Он впервые усмехнулся, и это была не ухмылка хищника, не жестокая насмешка, а почти человеческая, на миг ослабляющая черты, делая их менее резкими. Я поймала себя на том, что просто смотрю на эту ухмылку, как будто это был не тот самый, что только недавно рвал врагов на части, а кто-то... живой и не такой опасный.
— Можно просто Луканис, — произнёс он, и голос его заскользил, как лезвие по горлу. — Те, кто приходит на помощь, получают такую привилегию.
Я задержала на нём взгляд, но не ответила. Внутри что-то сдвинулось — не страх, не злость, а... произошёл сбой. Я не понимала, почему он говорит так, будто мы знакомы. Почему его голос — как эхо чего-то, что я уже слышала. Почему его взгляд — как крюк, цепляющий не разум, а воспоминание, которого нет.
Вдруг мой взгляд зацепился за движение, которое я раньше не замечала. Пространство вокруг дрогнуло, как кожа, под которой вот-вот рванёт вена. Барьер, что должен был сдерживать давление и толщу воды — дал первую трещину. Из неё тянулась солёная вода, почему-то отдающая запахом гнили.
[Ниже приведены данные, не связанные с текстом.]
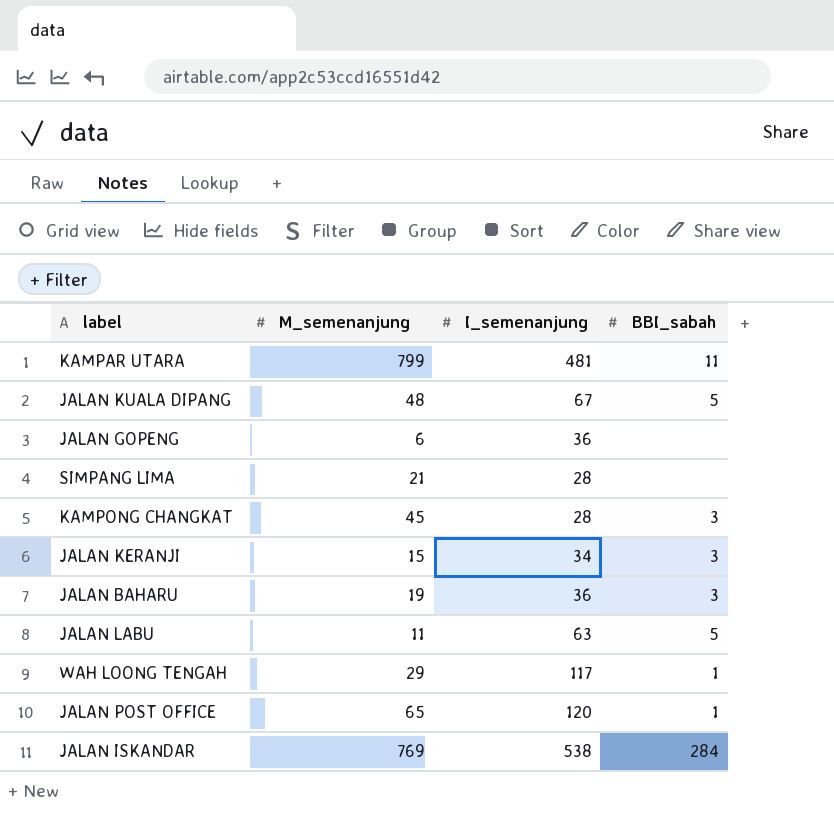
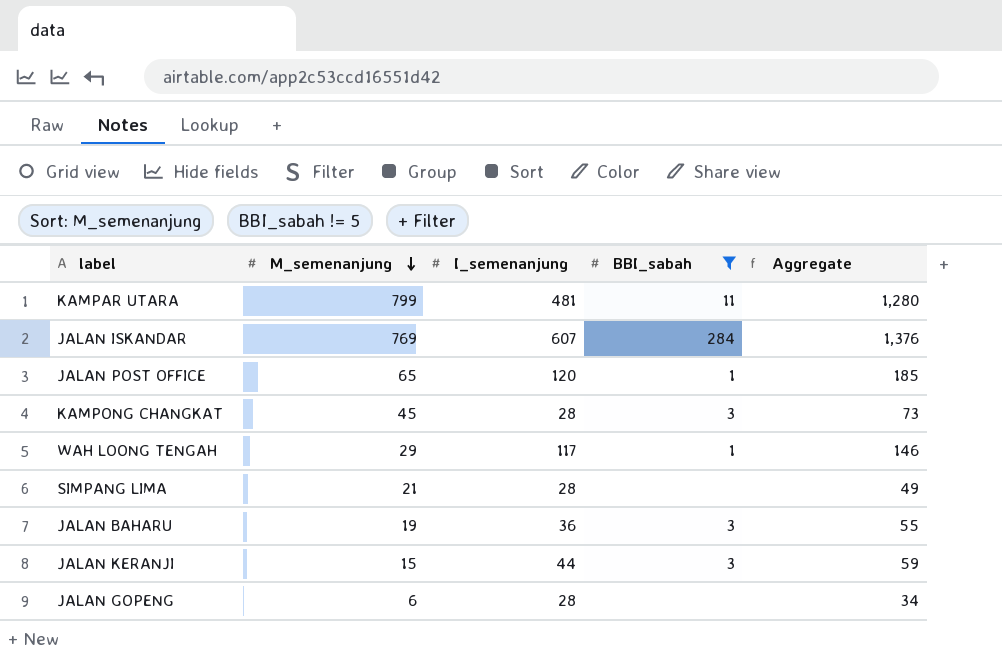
filter: none -> BBI_sabah != 5
row order: none -> M_semenanjung descending
column Aggregate | formula: none -> [M_semenanjung] + [I_semenanjung]
JALAN ISKANDAR | I_semenanjung: 538 -> 607
JALAN KERANJI | I_semenanjung: 34 -> 44
JALAN GOPENG | I_semenanjung: 36 -> 28

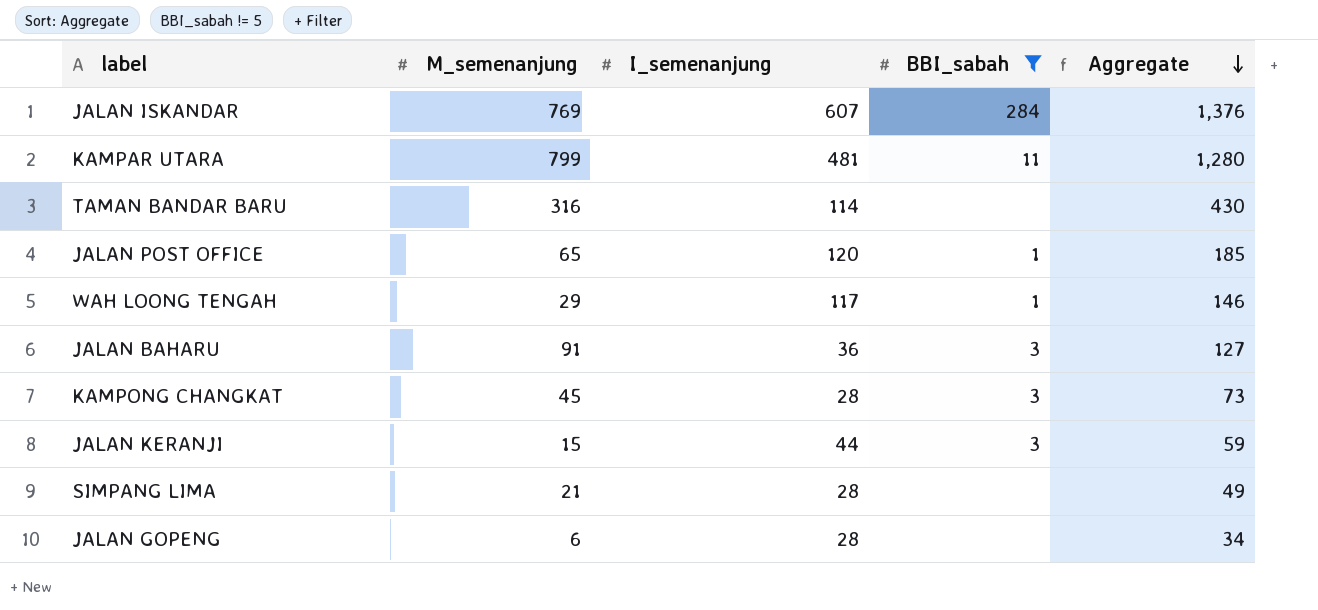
row order: M_semenanjung descending -> Aggregate descending
row TAMAN BANDAR BARU: none -> 316 | 114 | none | 430
JALAN BAHARU | M_semenanjung: 19 -> 91
JALAN BAHARU | Aggregate: 55 -> 127

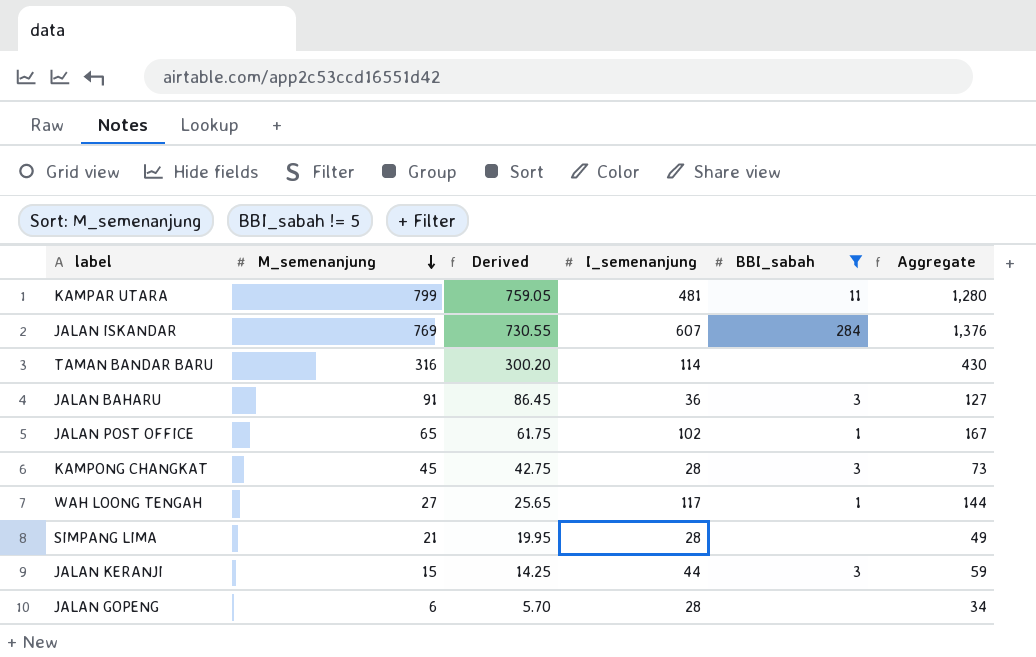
row order: Aggregate descending -> M_semenanjung descending
column Derived | formula: none -> [M_semenanjung] * 0.95
JALAN POST OFFICE | I_semenanjung: 120 -> 102
JALAN POST OFFICE | Aggregate: 185 -> 167
WAH LOONG TENGAH | M_semenanjung: 29 -> 27
WAH LOONG TENGAH | Aggregate: 146 -> 144

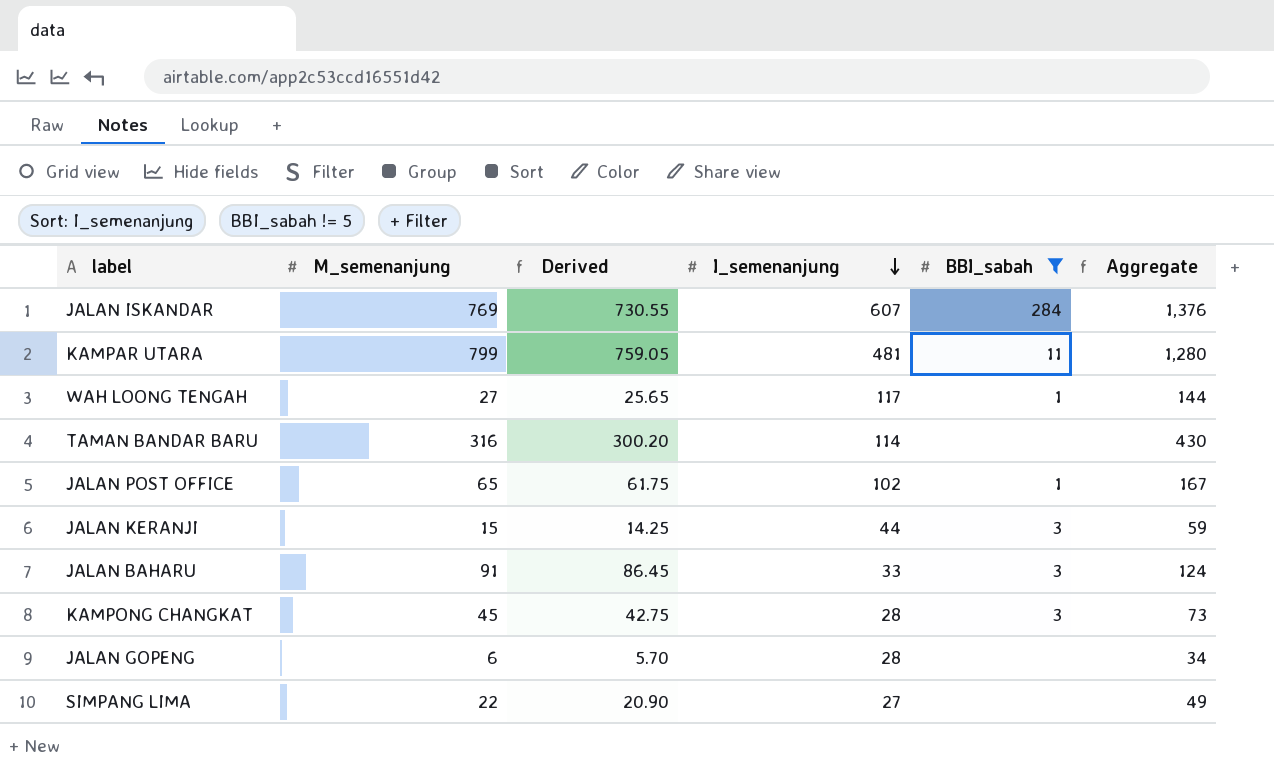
row order: M_semenanjung descending -> I_semenanjung descending
JALAN BAHARU | I_semenanjung: 36 -> 33
JALAN BAHARU | Aggregate: 127 -> 124
SIMPANG LIMA | M_semenanjung: 21 -> 22
SIMPANG LIMA | Derived: 19.95 -> 20.90
SIMPANG LIMA | I_semenanjung: 28 -> 27

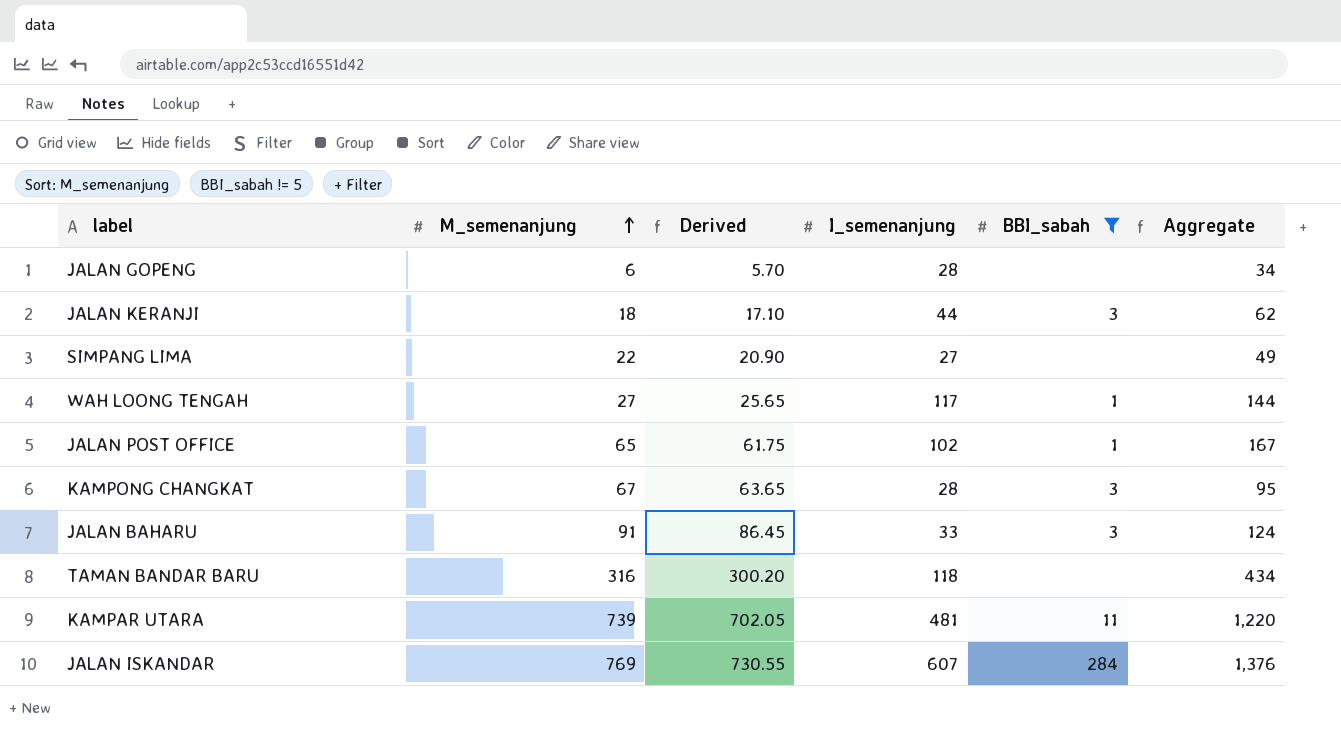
row order: I_semenanjung descending -> M_semenanjung ascending
JALAN KERANJI | M_semenanjung: 15 -> 18
JALAN KERANJI | Derived: 14.25 -> 17.10
JALAN KERANJI | Aggregate: 59 -> 62
KAMPONG CHANGKAT | M_semenanjung: 45 -> 67
KAMPONG CHANGKAT | Derived: 42.75 -> 63.65
KAMPONG CHANGKAT | Aggregate: 73 -> 95
TAMAN BANDAR BARU | I_semenanjung: 114 -> 118
TAMAN BANDAR BARU | Aggregate: 430 -> 434
KAMPAR UTARA | M_semenanjung: 799 -> 739
KAMPAR UTARA | Derived: 759.05 -> 702.05
KAMPAR UTARA | Aggregate: 1,280 -> 1,220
И тогда я резко дёрнула плечом, будто этим движением могла оттолкнуть и растерянность, и чувство, что время утекает, как песок сквозь пальцы.
— Прекрасно, — сказала я жёстко, — думаю, нам стоит поторопиться. Найти твою кровь. Закончить контракт. Я вся пропахла рыбой, и эта вода, что просачивается через барьер... — я скосила взгляд на стены, где в трещинах дрожали потоки воды, — ты уверен, что он выдержит? Хочу выбраться отсюда, пока ещё можно дышать чем-то, кроме гнили. И вообще дышать.
Он опять усмехнулся, повернулся к Нэв и спросил, почти шутливо:
— Она всегда так ворчит?
Нэв фыркнула, скрестив руки на груди.
— Обычно нет, — с тенью усмешки сказала она. — Это, пожалуй, самое многословное, что я слышала от неё. Ты произвёл впечатление. Ты... или эта тюрьма.
Я не ответила. Да, я не любила слова. Они слишком часто ничего не значили. Действия значили больше. Но в этом месте, среди этих камней, рядом с этим человеком, вытягивались наружу эмоции, которые я старалась прятать глубже, старалась не замечать. Он был... живым. Слишком живым. И потому — опасным. А ещё именно Зов привёл меня к нему.
Я прошла мимо него, в сторону, где был единственный проход, кроме того, через который мы попали в этот зал.
— Мы идём? — бросила я через плечо, не оборачиваясь. — Или ты предпочитаешь поболтать ещё немного о моей ворчливости, пока барьер окончательно не рухнет? И, напомни, кого мы ищем, помимо крови?
Он качнул головой, и на миг в его глазах, тёмных, чуть тронутых пурпурным отсветом, сверкнула ярость, но не к нам, а к тому, кто держал его тут всё это время.
— Каливан, — произнёс он. — Он мой контракт. И он умрёт.